Fra gli imputati sei funzionari comunali, tra cui due ultimi direttori del Simu (dipartimento Sviluppo infrastrutture e manutenzione urbana). Il giudice per loro ha fissato il processo al 9 luglio del 2024 e, al termine di un processo svolto con il rito abbreviato, ha condannato a 2 anni, Alessandro Di Carlo, responsabile della sorveglianza della ditta vincitrice dell'appalto per la manutenzione della strada.
Elena quel giorno stava tornando dal mare e si trovava all'altezza del Cineland di Ostia quando perse il controllo della sua Honda Hornet, a causa dei dossi causati dalle radici dei pini. Il mezzo andò a sbattere contro un guard rail, in un tratto di strada dove ci sono molti avvallamenti dell'asfalto.
In una primissima fase l'indagine fu aperta per omicidio colposo. Il pm Laura Condemi ha poi affidato una serie di consulenze per analizzare quel tratto di strada e ha proceduto all'iscrizione nel registro degli indagati degli otto. Gli inquirenti hanno disposto anche uno studio, effettuato con le tecniche 3D, per verificare lo stato del manto. In base a questa sofisticata attività istruttoria è stato possibile accertare che Elena ha perso il controllo della moto "tra due gibbosità, distanti appena un metro e 40 centimetri" una dall'altra. Delle anomalie che hanno, di fatto, causato il tragico impatto. Una versione che era stata confermata anche da alcuni testimoni oculari presenti al momento dell'incidente.

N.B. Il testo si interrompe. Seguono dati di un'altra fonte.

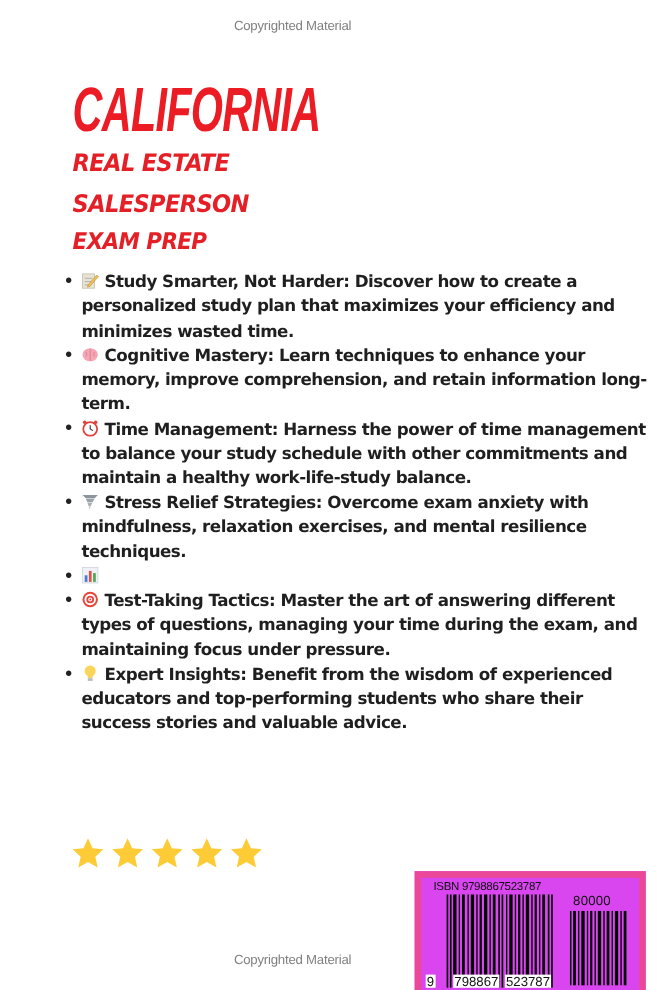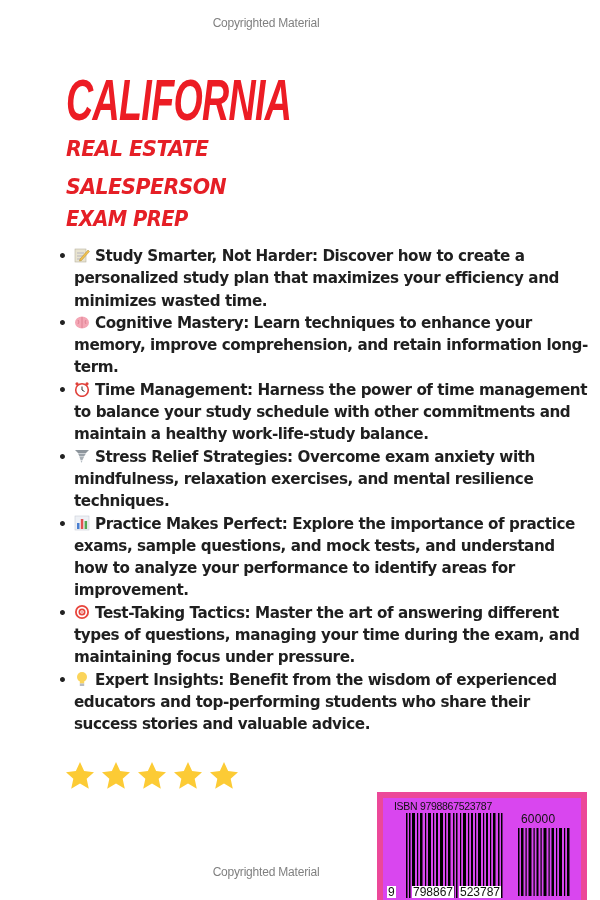--- a/index.html
+++ b/index.html
@@ -128,21 +128,21 @@
   </li>
   <li class="feature">
     <span class="bullet">•</span>
     <span class="emoji">
       <svg viewBox="0 0 16 16">
           <rect x="1" y="1" width="14" height="14" fill="#eef1f6" stroke="#c8ccd6" stroke-width="0.6"></rect>
           <rect x="3" y="8" width="2.5" height="6" fill="#4a7fd0"></rect>
           <rect x="6.8" y="4" width="2.5" height="10" fill="#e05050"></rect>
           <rect x="10.6" y="6" width="2.5" height="8" fill="#52a852"></rect>
         </svg>
-    </span><span>Practice Makes Perfect: Explore the importance of practice exams, sample questions, and mock tests, and understand how to analyze your performance to identify areas for improvement.</span>
+    </span>
   </li>
   <li class="feature">
     <span class="bullet">•</span>
     <span class="emoji">
       <svg viewBox="0 0 16 16">
           <circle cx="8" cy="8" r="7" fill="#e8453c"></circle>
           <circle cx="8" cy="8" r="5.2" fill="#fff"></circle>
           <circle cx="8" cy="8" r="3.5" fill="#e8453c"></circle>
           <circle cx="8" cy="8" r="1.8" fill="#fff"></circle>
           <circle cx="8" cy="8" r="0.8" fill="#e8453c"></circle>
@@ -184,21 +184,21 @@
     </span>
   <span class="star">
       <svg viewBox="0 0 24 24">
         <path d="M12 1.5 L15.1 8.3 L22.5 9.1 L17 14.1 L18.6 21.5 L12 17.7 L5.4 21.5 L7 14.1 L1.5 9.1 L8.9 8.3 Z" fill="#fccb35"></path>
       </svg>
     </span>
 </div>
 
 <div class="barcode-box">
   <span class="isbn-label">ISBN 9798867523787</span>
-  <span class="price-label">60000</span>
+  <span class="price-label">80000</span>
   <svg class="bars-main" width="110" height="85" viewBox="0 0 110 85">
     <g fill="#000">
       <rect x="4" y="0" width="1.5" height="85"></rect>
         <rect x="7" y="0" width="1.5" height="85"></rect>
       <rect x="10" y="0" width="3" height="75"></rect>
         <rect x="15" y="0" width="1.2" height="75"></rect>
       <rect x="18" y="0" width="2.5" height="75"></rect>
         <rect x="23" y="0" width="1.2" height="75"></rect>
       <rect x="26" y="0" width="3" height="75"></rect>
         <rect x="31" y="0" width="1.2" height="75"></rect>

"Il processo ad una data così lontana mi preoccupa, spero di arrivare viva e ottenere giustizia", ha aggiunto la madre della giovane che in questi anni ha dovuto affrontare anche un ulteriore trauma: nel 2020 venne trafugata l'urna con le ceneri della ragazza nel cimitero del Verano. L'autore venne poi individuato dai carabinieri: si trattava di un 49enne che già in passato si era macchiato di iniziative di questo genere.